The news raised questions about the negotiations for Warmbier’s release and whether the medical bill the U.S. apparently had agreed to pay essentially was a ransom payment. The Trump administration has denied that it ever was paid. Warmbier’s mother, Cynthia, said that if she knew the North Koreans were after money she would have given it to them from day one. It is understandable that the relatives of victims of torture and cruelty by foreign governments are prepared to do anything to see them released and to gain justice for their families.

The Warmbiers received a modicum of justice in a federal court last December, when North Korea was ordered to pay the family over $500 million in damages. At the time of the ruling, his parents commented, “We are thankful that the United States has a fair and open judicial system so that the world can see that the Kim regime is legally and morally responsible for Otto’s death. … We promised Otto that we will never rest until we have justice for him.” The judge in the case noted that the award was substantial to deter the North Koreans from engaging in this type of behavior again.

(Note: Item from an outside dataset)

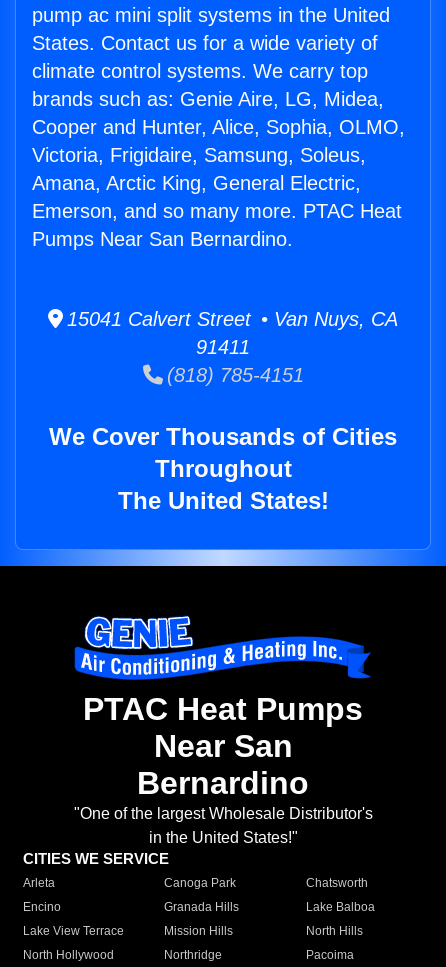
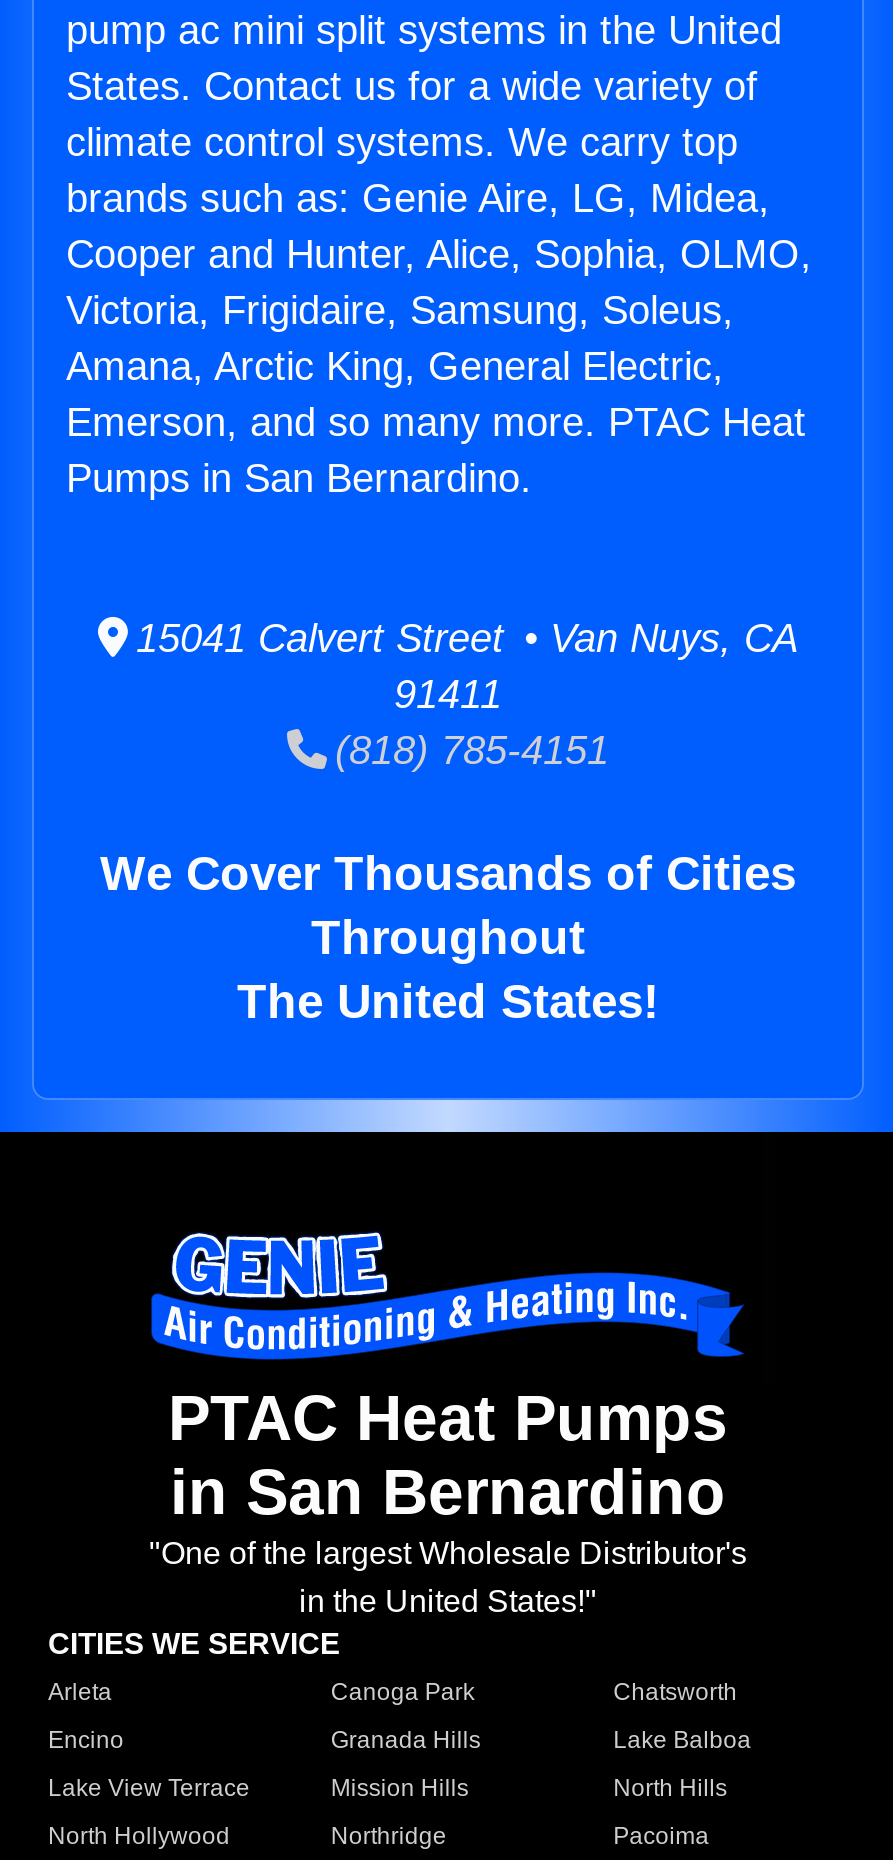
[32,228,293,250] Pumps Near San Bernardino. -> [66,456,532,500] Pumps in San Bernardino.
[137,728,309,801] Near San | Bernardino -> [170,1457,726,1529] in San Bernardino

Although the U.S. courts have offered a legal venue for the Warmbiers to seek judicial redress, under Article 14 of the Convention against Torture (CAT) and international legal standards, they also should have meaningful access to legal proceedings where the torture took place. They have a right to judicial redress, adequate compensation and means for as full a rehabilitation as possible. This is something that the United States and the 163 other signatories to the CAT have committed to and is an important tool for ensuring reconciliation, healing and prevention.

Unfortunately for the Warmbiers and their quest for justice, North Korea is unlikely to pay a damages award or to provide this sort of judicial process for redress and compensation. But imagine if similar torture, cruel treatment and even death happened to a U.S. citizen in a country that had signed the CAT. The United States surely would demand the right of our citizens to have access to judicial redress and the ability to seek adequate compensation for their treatment.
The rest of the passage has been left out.